• _Exercise_:
Find each line below containing the word "items" and copy it.

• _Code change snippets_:
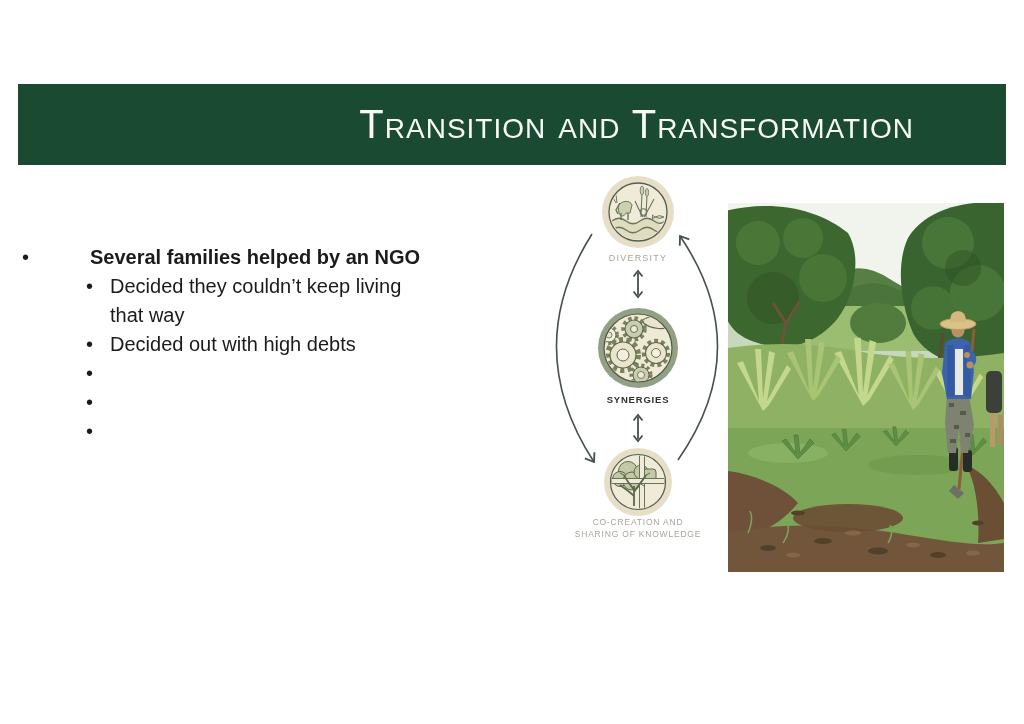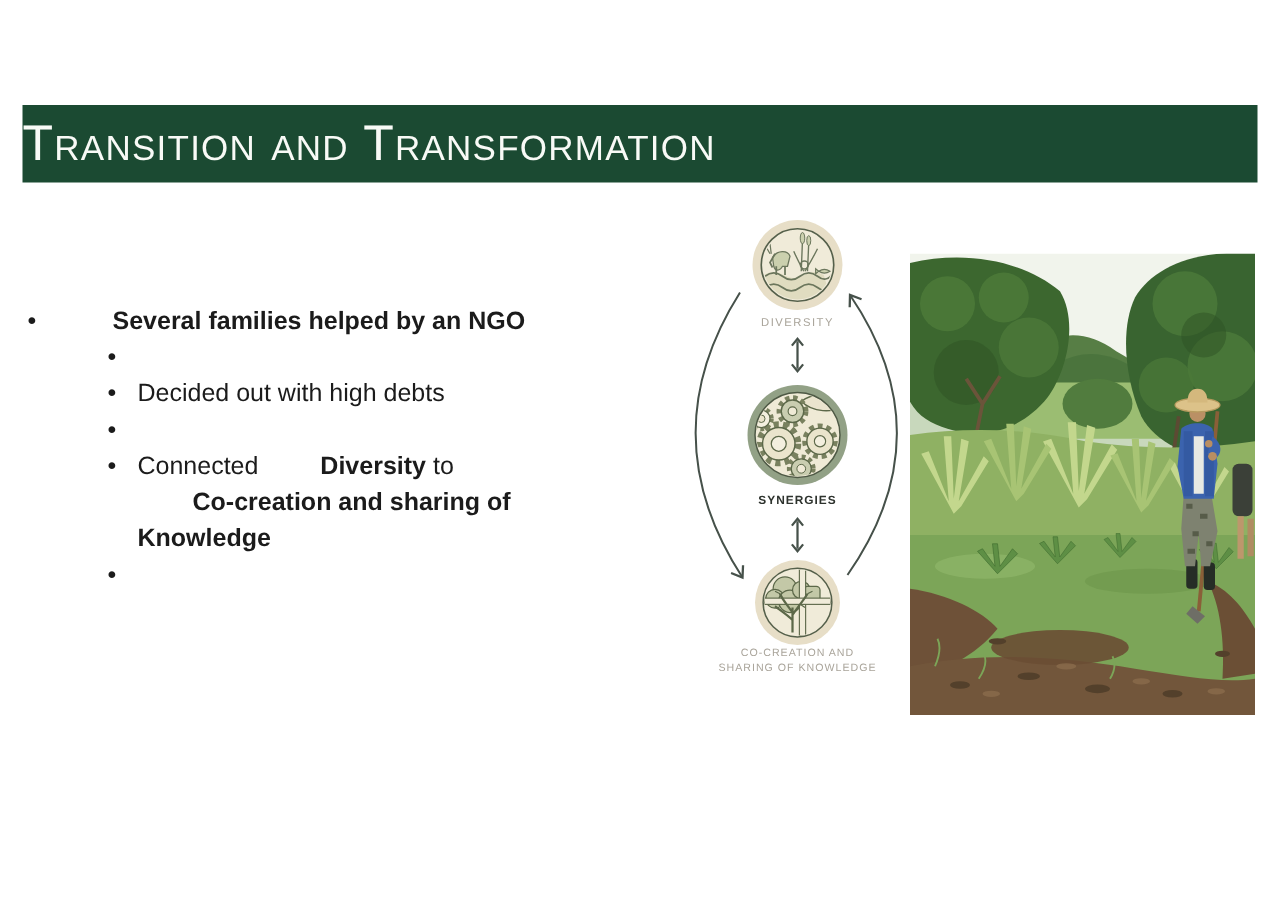--- a/index.html
+++ b/index.html
@@ -6,9 +6,9 @@
   .slide{position:relative;width:1024px;height:724px;background:#ffffff;overflow:hidden;
          font-family:"Liberation Sans",sans-serif;}
   
-  .banner{position:absolute;left:18px;top:84px;width:988px;height:62px;
+  .banner{position:absolute;left:18px;top:84px;width:988px;height:81px;
           background:var(--banner_green,#1B4A32);
-          display:flex;align-items:center;justify-content:flex-start;
+          display:flex;align-items:center;justify-content:flex-end;
           padding-right:92px;box-sizing:border-box;}
   .banner .title{color:#F8FAF6;font-variant:small-caps;font-weight:400;
           font-size:40px;letter-spacing:1px;margin:0;white-space:nowrap;}

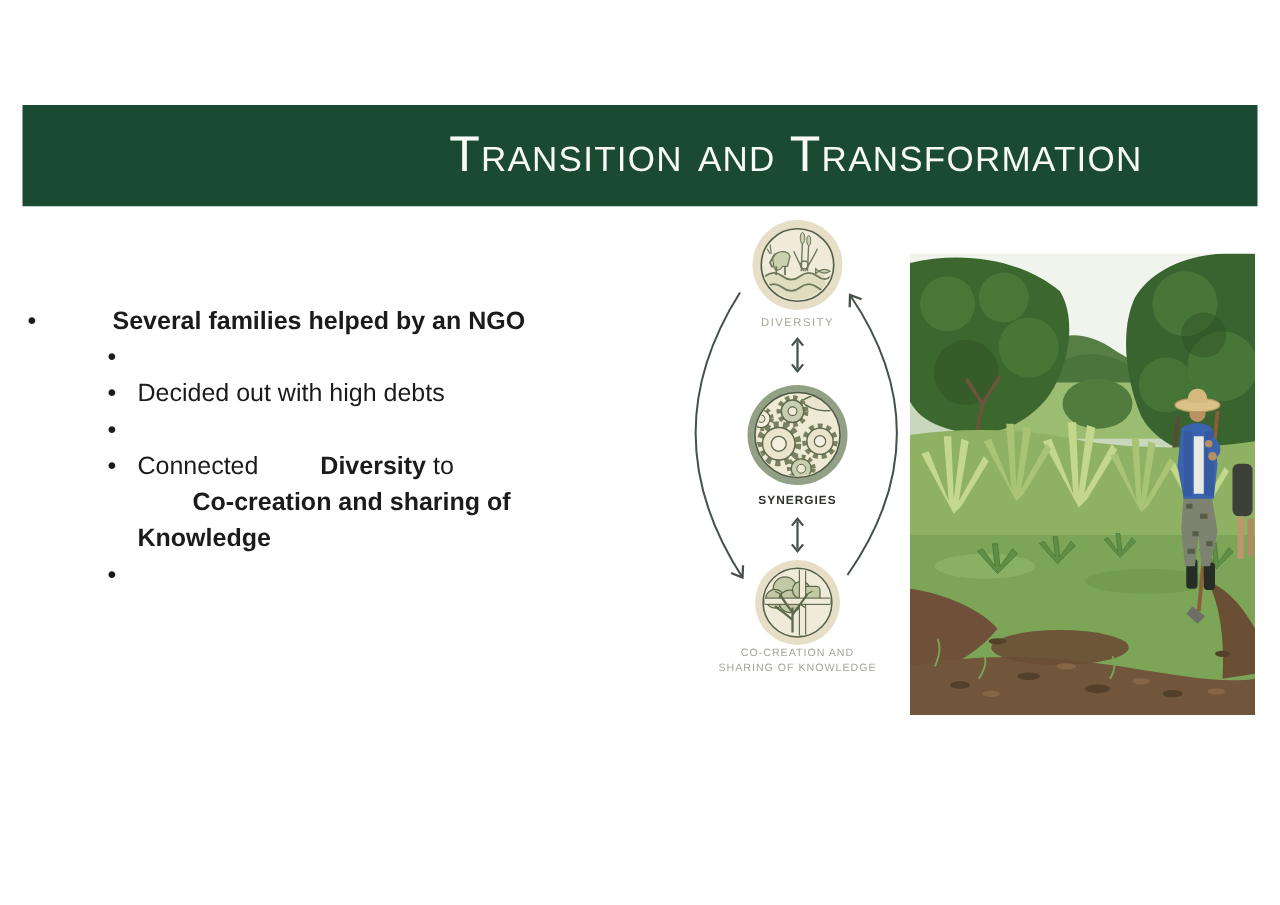--- a/index.html
+++ b/index.html
@@ -50,6 +50,7 @@
     <div>
         <div class="li l2">
           <span class="marker">•</span>
+          <span class="txt"><span>Decided they couldn’t keep living that way</span></span>
         </div>
         <div class="li l2">
           <span class="marker">•</span>

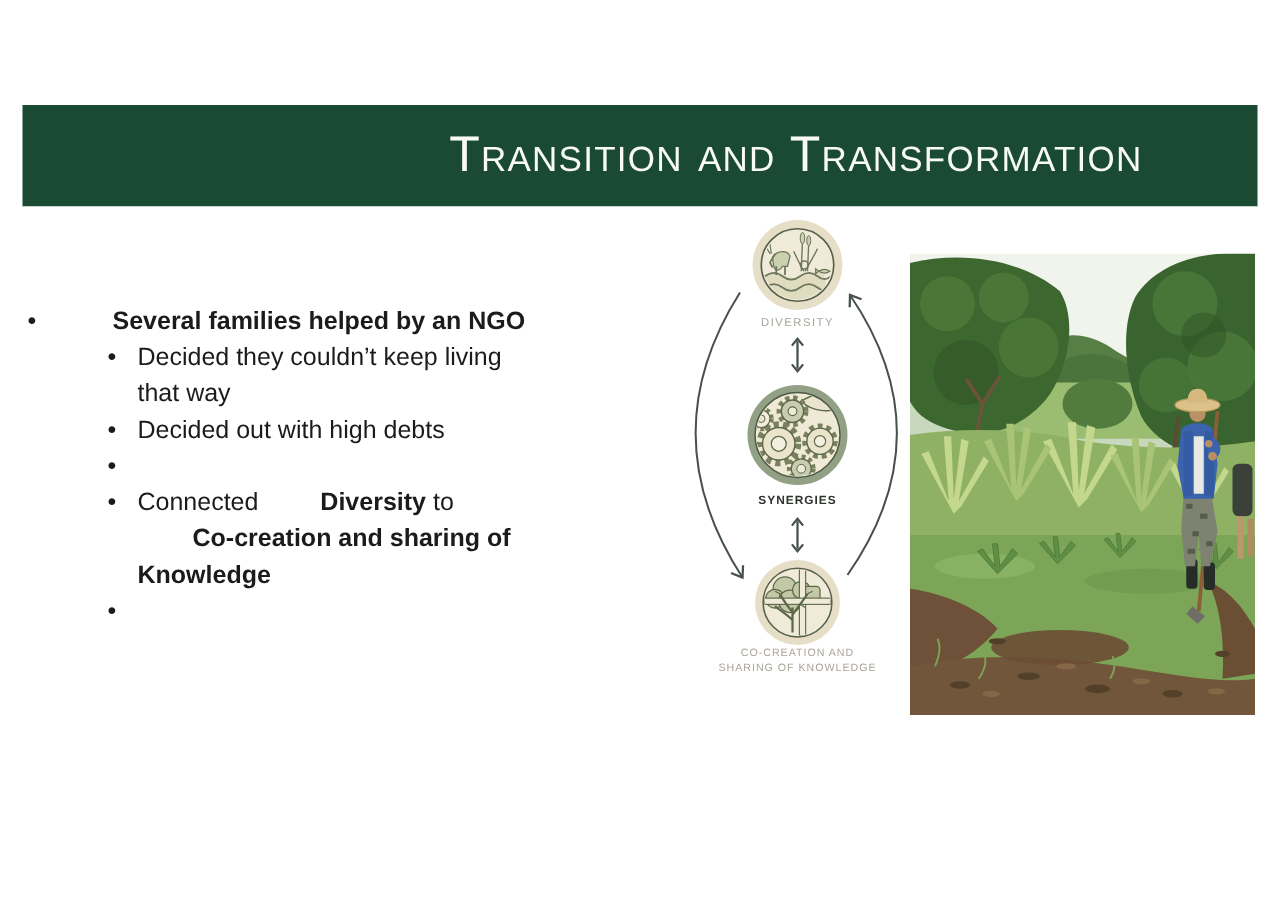--- a/index.html
+++ b/index.html
@@ -61,7 +61,6 @@
         </div>
         <div class="li l2">
           <span class="marker">•</span>
-          <span class="txt"><span>Connected </span><b>Diversity</b><span> to </span><b>Co-creation and sharing of Knowledge</b></span>
         </div>
         <div class="li l2">
           <span class="marker">•</span>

• _Response to the task_:
-          display:flex;align-items:center;justify-content:flex-start;
+          display:flex;align-items:center;justify-content:flex-end;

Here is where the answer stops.